Eletto arconte nel 508 a.C., Clistene fece approvare una serie di misure per evitare il riprodursi dell’instabilità dei decenni precedenti. Egli si pose l’obiettivo di indebolire
il radicamento territoriale delle grandi famiglie (che avevano costituito le fazioni in lotta) e di «rimescolare il démos» (come disse Aristotele) con una riforma amministrativa dell’Attica.

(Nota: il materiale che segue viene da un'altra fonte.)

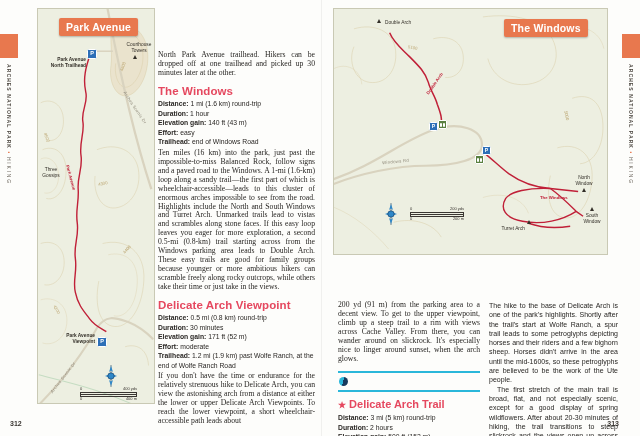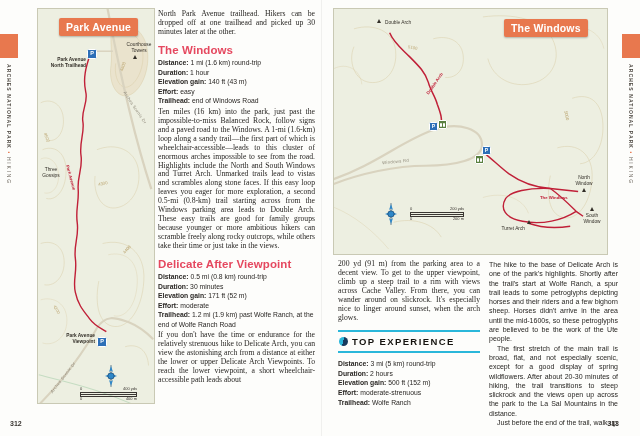"North Park Avenue trailhead. Hikers" .textcol { margin-top: none -> 41px }
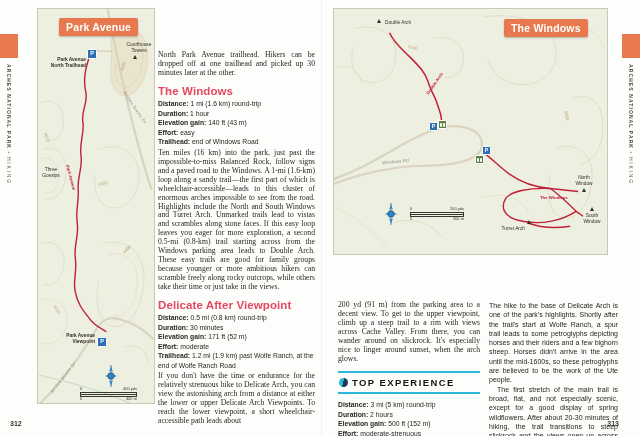"Delicate After Viewpoint" h2.section { text: After -> Arch }
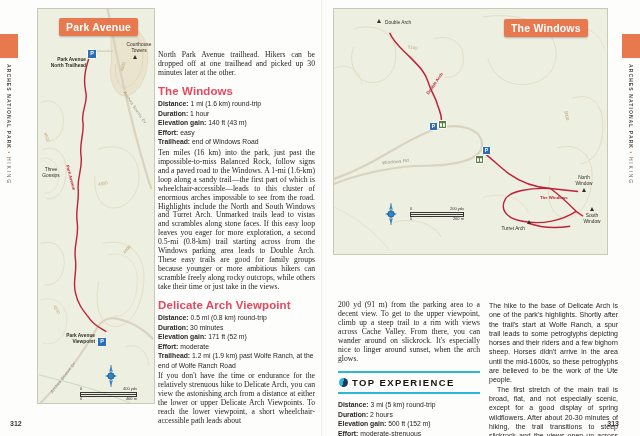"TOP EXPERIENCE" span.top-exp-text { html: <span>TOP EXPERIENCE</span> -> none }
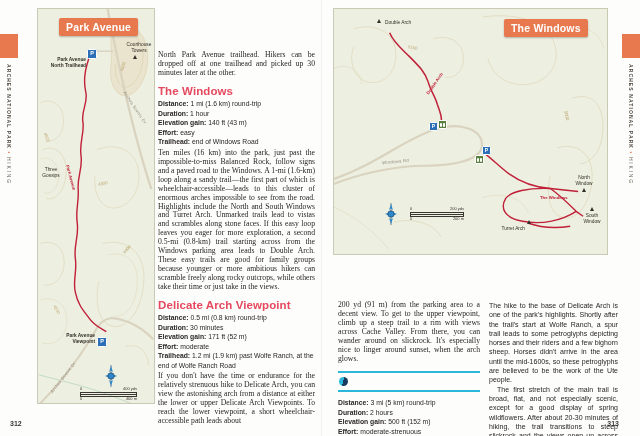"★ Delicate Arch Trail" h2.trail { html: none -> <h2><span>★</span><span>Delicate Arch Trail</span></h2> }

Fino ad allora, l’Attica era stata divisa in oltre cento “demi” (villaggi rurali o quartieri cittadini), e la sua popolazione raggruppata in quattro tradizionali tribù, ritenute discendenti da nobili capostipiti. Clistene procedette invece a una divisione del territorio in tre zone o “distretti”:
- la città, con i territori pianeggianti attorno ad Atene;
- la costa, cioè il litorale dell’Attica;
- l’entroterra, collinare e montuoso.
Ognuna di queste zone fu ulteriormente suddivisa in 10 ▶ trittìe, per un totale di 30 trittie, che a loro volta inquadravano i vecchi demi (ogni cittadino venne da quel momento identificato dal proprio nome, da quello del padre e da quello del demo di nascita o di residenza).
Questa suddivisione fu collegata a una ripartizione della popolazione in 10 tribù amministrative, secondo un meccanismo che mirava a spezzare qualsiasi solidarietà interna alla tribù basata sulla collocazione geografica, sulla condizione sociale dei suoi membri o sull’appartenenza familiare.
Ogni tribù, infatti, era composta da una trittia della città, da una della costa e da un’altra dell’entroterra: ciò significa che nessuna tribù poteva farsi portatrice di un interesse specifico dettato da ragioni geografiche (le esigenze e gli interessi della costa, per esempio, erano rappresentati in ogni tribù, nella quale convivevano accanto a quelli dell’entroterra e della città). Ma il “rimescolamento” avveniva anche sul piano sociale: poiché la città era abitata in maggioranza dagli aristocratici, la costa da mercanti e artigiani e l’interno dai piccoli proprietari terrieri, la creazione di tribù formate da una trittia per ogni distretto territoriale assicurava la rappresentanza degli interessi di tutti gli strati sociali della pólis all’interno di ogni tribù, senza che una classe sociale potesse prevalere sulle altre. Infine, la ripartizione delle tribù su più distretti, con trittie lontane fra loro, rendeva più difficile l’influenza nella vita politica delle famiglie aristocratiche, che non potevano più far leva sul loro radicamento territoriale. Si trattava, complessivamente, di un’ingegnosa soluzione per costringere tutti a sentirsi parte di una comunità, al di sopra degli interessi particolaristici.